Task to complete: Omitting the pictures, output all of the records precisely as written.

<<<<

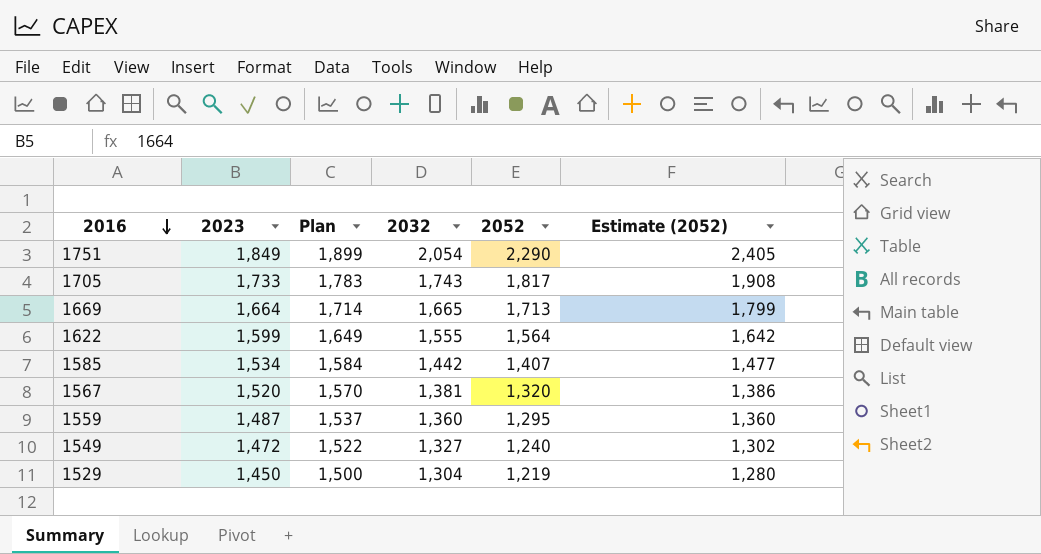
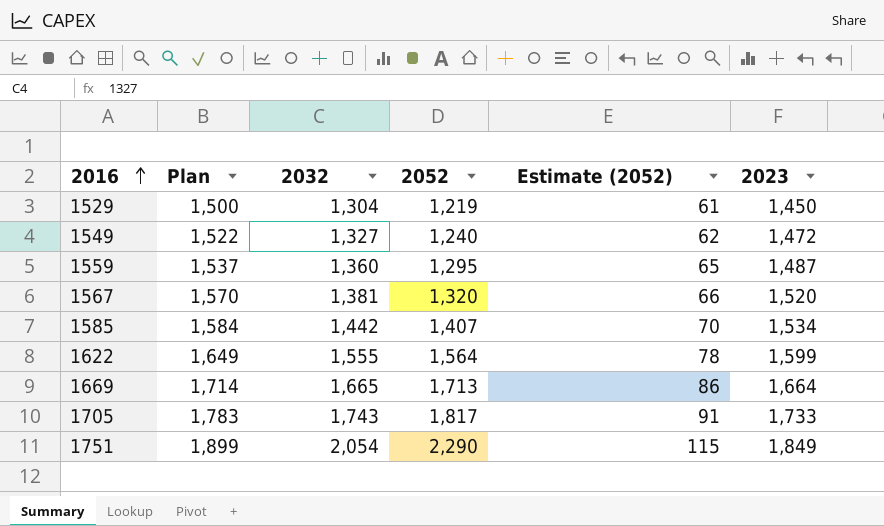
row order: 2016 descending -> 2016 ascending
column Estimate (2052) | formula: [2052] * 1.05 -> [2052] * 0.05
column 2023 | position: 2 -> 6

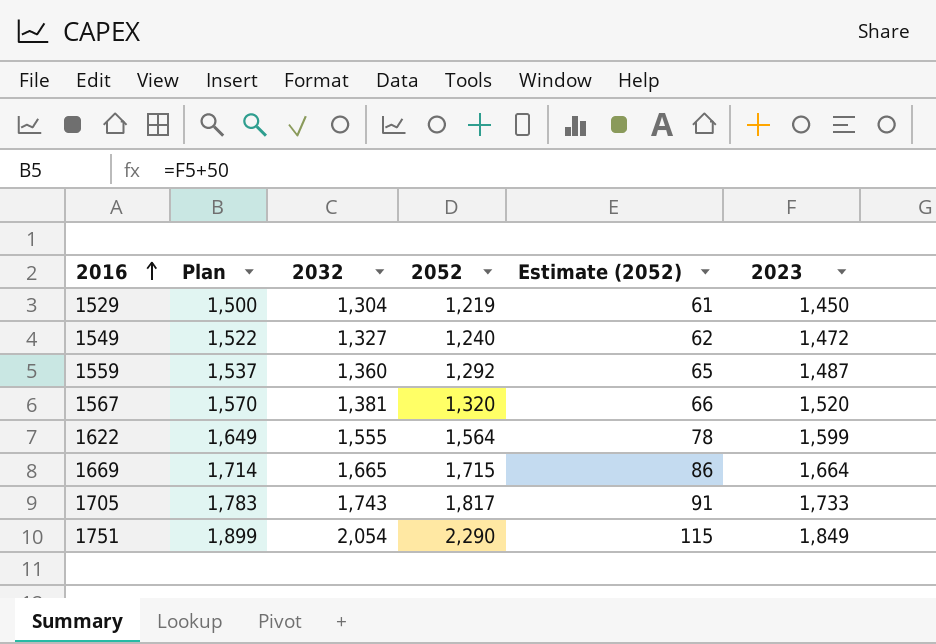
row 1585: 1,584 | 1,442 | 1,407 | 70 | 1,534 -> none
1559 | 2052: 1,295 -> 1,292
1669 | 2052: 1,713 -> 1,715

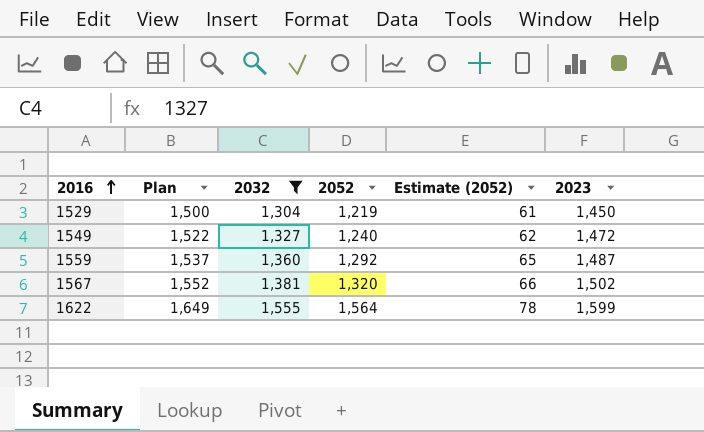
filter: none -> 2032 <= 1,555
1567 | Plan: 1,570 -> 1,552
1567 | 2023: 1,520 -> 1,502

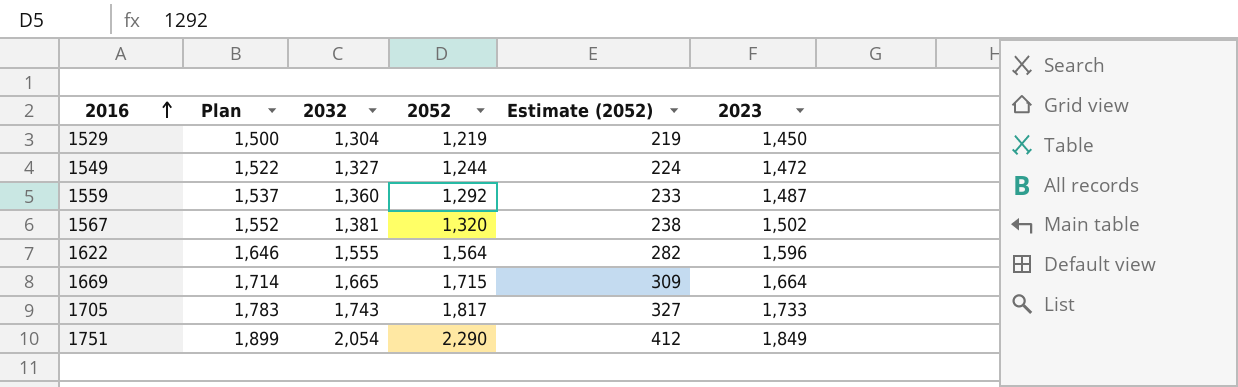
filter: 2032 <= 1,555 -> none
column Estimate (2052) | formula: [2052] * 0.05 -> [2052] * 0.18
1549 | 2052: 1,240 -> 1,244
1622 | Plan: 1,649 -> 1,646
1622 | 2023: 1,599 -> 1,596

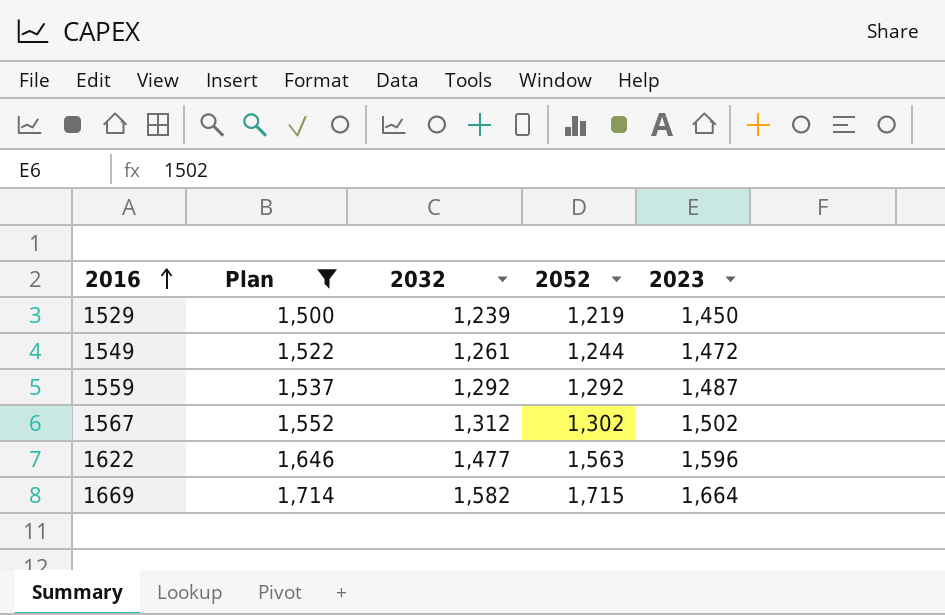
filter: none -> Plan <= 1,714
column Estimate (2052) | formula: [2052] * 0.18 -> none
1529 | 2032: 1,304 -> 1,239
1549 | 2032: 1,327 -> 1,261
1559 | 2032: 1,360 -> 1,292
1567 | 2032: 1,381 -> 1,312
1567 | 2052: 1,320 -> 1,302
1622 | 2032: 1,555 -> 1,477
1622 | 2052: 1,564 -> 1,563
1669 | 2032: 1,665 -> 1,582

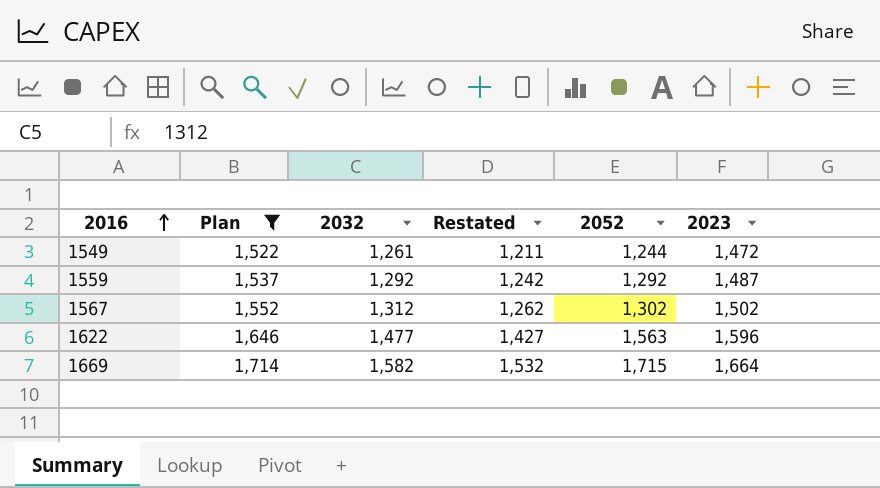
column Restated | formula: none -> [2032] - 50
row 1529: 1,500 | 1,239 | 1,219 | 1,450 -> none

>>>>

The answer:
row order: 2016 descending -> 2016 ascending
column Estimate (2052) | formula: [2052] * 1.05 -> [2052] * 0.05
column 2023 | position: 2 -> 6

row 1585: 1,584 | 1,442 | 1,407 | 70 | 1,534 -> none
1559 | 2052: 1,295 -> 1,292
1669 | 2052: 1,713 -> 1,715

filter: none -> 2032 <= 1,555
1567 | Plan: 1,570 -> 1,552
1567 | 2023: 1,520 -> 1,502

filter: 2032 <= 1,555 -> none
column Estimate (2052) | formula: [2052] * 0.05 -> [2052] * 0.18
1549 | 2052: 1,240 -> 1,244
1622 | Plan: 1,649 -> 1,646
1622 | 2023: 1,599 -> 1,596

filter: none -> Plan <= 1,714
column Estimate (2052) | formula: [2052] * 0.18 -> none
1529 | 2032: 1,304 -> 1,239
1549 | 2032: 1,327 -> 1,261
1559 | 2032: 1,360 -> 1,292
1567 | 2032: 1,381 -> 1,312
1567 | 2052: 1,320 -> 1,302
1622 | 2032: 1,555 -> 1,477
1622 | 2052: 1,564 -> 1,563
1669 | 2032: 1,665 -> 1,582

column Restated | formula: none -> [2032] - 50
row 1529: 1,500 | 1,239 | 1,219 | 1,450 -> none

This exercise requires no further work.